Incendie de Broc en 1890

Incendie de Broc en 1890

Heureusement, huit ans après le sinistre, s'ouvre une page verte porteuse d'espérance. En 1898, Alexandre Cailler installe une chocolaterie au lieu-dit " Les Moulins ". En quelques années, la population du village va quadrupler et l'on compte 1756 Brocois au recensement de 1910.

Sortie du personnel de l'usine Cailler en 1930

Sortie du personnel de l'usine Cailler en 1930

Le Broc du 20ème siècle sera totalement différent de celui des siècles précédents.
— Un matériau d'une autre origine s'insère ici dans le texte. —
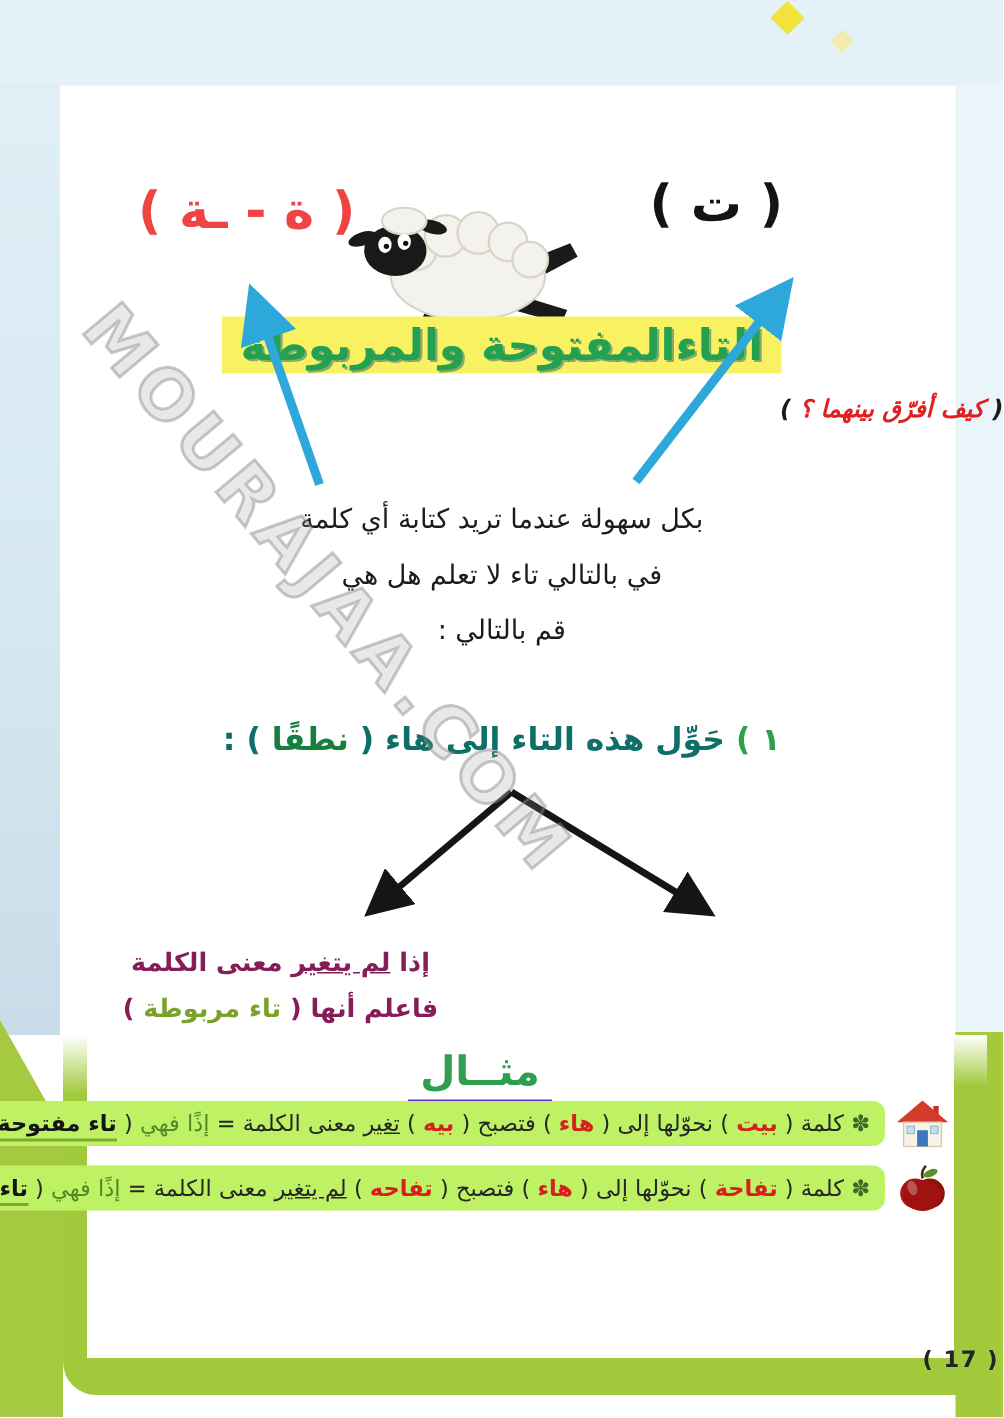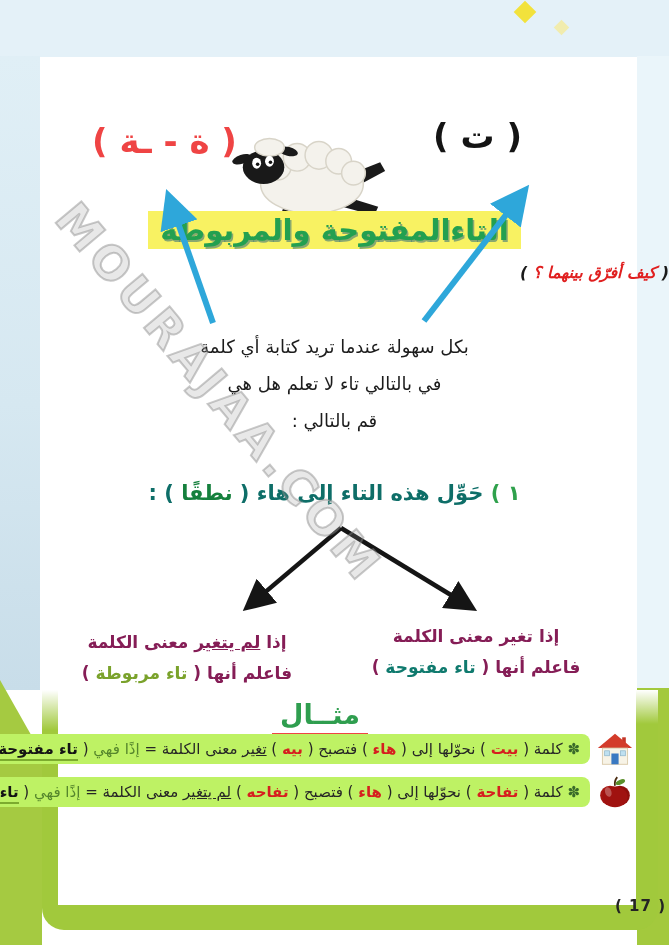--- a/index.html
+++ b/index.html
@@ -67,21 +67,21 @@
   .branch-right { top:621px; right:62px; width:262px; }
   .branch-left  { top:627px; left:56px;  width:262px; }
   .res-open { color:#0f7a6e; }
   .res-tied { color:#7aa22b; }
   .u-dark { text-decoration:underline; }
 
   
   .example-heading { position:absolute; top:699px; left:40px; width:560px; text-align:center; z-index:3; }
   .example-heading span {
     display:inline-block; color:#2f9e4f; font-size:27px; font-weight:700;
-    border-bottom:2px solid #ef4444; padding:0 8px 3px; direction:rtl;
+    border-bottom:2px solid #6d28d9; padding:0 8px 3px; direction:rtl;
   }
   .ex-row { position:absolute; right:36px; display:flex; direction:rtl; align-items:center; gap:7px; z-index:3; }
   .ex-row1 { top:731px; }
   .ex-row2 { top:774px;padding-left:37px; }
   .ex-icon { width:36px; height:36px; flex:none; }
   .ex-pill { background:#bef264; border-radius:8px; padding:6px 10px;
              font-size:15px; color:#262626; white-space:nowrap; direction:rtl; }
   .ex-pill .bullet { color:#3a6a2a; }
   .ex-pill .red    { color:#d61f1f; font-weight:700; }
   .ex-pill .green  { color:#55862c; }
@@ -168,28 +168,20 @@
     <div>قم بالتالي :</div>
   </div>
 
   <div class="step">
     <span class="num">١ )</span>
     <span class="main">حَوِّل هذه التاء إلى هاء (</span>
     <span class="pink">نطقًا</span>
     <span class="main">) :</span>
   </div>
 
-  <div class="branch branch-right">
-    <div>إذا تغير معنى الكلمة</div>
-    <div>
-      <span>فاعلم أنها (</span>
-      <span class="res-open">تاء مفتوحة</span>
-      <span>)</span>
-    </div>
-  </div>
 
   <div class="branch branch-left">
     <div>
       <span>إذا</span>
       <span class="u-dark">لم يتغير</span>
       <span>معنى الكلمة</span>
     </div>
     <div>
       <span>فاعلم أنها (</span>
       <span class="res-tied">تاء مربوطة</span>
Grâce à l'arrivée d'ouvriers spécialisés venus d'Outre-Sarine, Broc profitera des bienfaits d'un sang nouveau. La vie associative prend un essor que nulle autre localité du district ne connaîtra. Le Broc de 1910 avec ses 148 personnes parlant l'allemand et 185 l'italien, avec ses 212 protestants et ses 8 représentants d'autres religions, va donner au village un esprit d'ouverture, de tolérance et de dynamisme qui caractérisera tout le 20ème siècle.